How Do We Really Know if Chemicals Cause Cancer?

There is a growing debate about ultra-processed foods (UPFs) —products designed for shelf life and taste, typically high in added sugars, refined grains, unhealthy fats, and sodium, while low in fiber and essential nutrients.

Today, UPFs make up about two-thirds of the average diet and are linked to chronic illnesses such as heart disease, diabetes, and kidney disease.

But here’s the key question: are UPFs truly causing these diseases, or are they simply associated with them? To find out, researchers rely on two main types of studies—each with its own strengths and flaws, especially when it comes to proving causation.

Epidemiology

These are studies done with people, not lab animals—and that makes them tricky. We can’t put humans in cages and control every bite they eat, so epidemiology is based on what we see, either asking people to remember what they ate and how much in the past days or months—or trying to prospectively follow them and ask them to write down what they are eating.

Because we can’t have a controlled test, we can’t necessarily make them eat exactly what we want. In some cases, they don’t want to tell us, or they can’t remember. We also don’t necessarily know what else they were doing that could cause disease. Usually, the best epidemiology can do is to tell us what “might” be true about causation.

Animal Studies

These are more controlled and therefore more precise as the animals (usually rats or mice) are divided into a test (given the possible offending food) and the control (not given the offending food).

But how much do they really tell us about what’s making us ill?

Here are some of the problems with Animal studies:

· Animal tests use unrealistically high doses. When substances are tested in animals, they’re often given doses far beyond what humans would normally consume. For example, when researchers tested the sweetener saccharine, rats were given the equivalent of about 700 cans of soda a day.
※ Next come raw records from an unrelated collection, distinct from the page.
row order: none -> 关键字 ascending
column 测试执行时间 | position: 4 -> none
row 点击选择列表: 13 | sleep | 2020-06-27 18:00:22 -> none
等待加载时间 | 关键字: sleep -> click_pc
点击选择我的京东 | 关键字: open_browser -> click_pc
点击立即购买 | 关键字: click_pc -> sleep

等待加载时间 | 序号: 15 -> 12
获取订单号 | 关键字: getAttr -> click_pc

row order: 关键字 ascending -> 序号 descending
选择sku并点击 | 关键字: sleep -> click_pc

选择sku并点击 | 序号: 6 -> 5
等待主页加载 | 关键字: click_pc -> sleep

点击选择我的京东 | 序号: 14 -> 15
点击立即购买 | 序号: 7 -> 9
· High-dose cancers don’t reflect real world risks. Even when lab animals develop cancer, the internal mechanisms that cause cancer at those high doses rarely corresponds to what happens at low doses. Take saccharin: Canadian studies once linked it to bladder cancer in rats, but later research showed the culprit was crystal formation from massive doses irritating the bladder lining—not saccharin itself. Because of findings like this, saccharin is no longer considered a likely carcinogen.

· Testing advances make trace risks unavoidable. In 1958, Congress passed a law (the Delaney Amendment) which banned any additive shown to cause cancer in man or animals (in those animal tests). Back then, labs could detect substances at parts per million—roughly one drop of food coloring in a bathtub. Today’s tools are far more sensitive, picking up parts per quadrillion (one drop of water in twenty Olympic sized swimming pools). With this level of precision, trace amounts of potential carcinogens can be detected just about everywhere.

By the 1970s, advances in testing created a problem: under a strict reading of the Delaney Amendment, even trace contaminants or impurity could be “found” to be a carcinogen even when the food additive, as a whole, was not carcinogenic.

As Alan Rulis of FDA’s Office of Food Additives explained, something as small as vinyl chloride residue from a lab’s chemist’s shoes could show up in the test and trigger a false cancer concern. To address this, FDA adopted the Constituents Policy, which clarified that a harmless additive wouldn’t be considered carcinogenic just because of trace contaminants. The Court agreed with FDA’s interpretation in a case involving D&C Green No. 6, and the policy still stands. As Dr. Rulis stated, without it, “the hairs on the end of the tail were wagging the tail that was wagging the dog.”

· Life evolved to handle chemical assaults. Our bodies are assaulted by millions of chemicals each day through air, food, water, and other environmental exposures. When life began four billion years ago, we were exposed to eight times more radiation than we are today. Toxic amounts of chemicals like hydrogen sulfide, cyanide, methane, and heavy metals assaulted life. Life formed and evolved to resist these assaults such that we can quickly repair most low dose assaults. In short, small amounts are not the issue and, in many cases, these tiny assaults provide benefits for us.

In reality, most epidemiological and animal studies can only suggest what might cause of chronic disease.

Just because an animal study finds something to be a carcinogen at high dose, doesn’t mean it poses the same risk at the tiny amounts humans actually consume. Epidemiological studies usually point to associations—e.g., people who eat more ultra processed foods often have higher rates of chronic disease.

But an association isn’t the same as proof. While the link between smoking and lung cancer is clear and direct, the evidence on UPFs is still far from settled.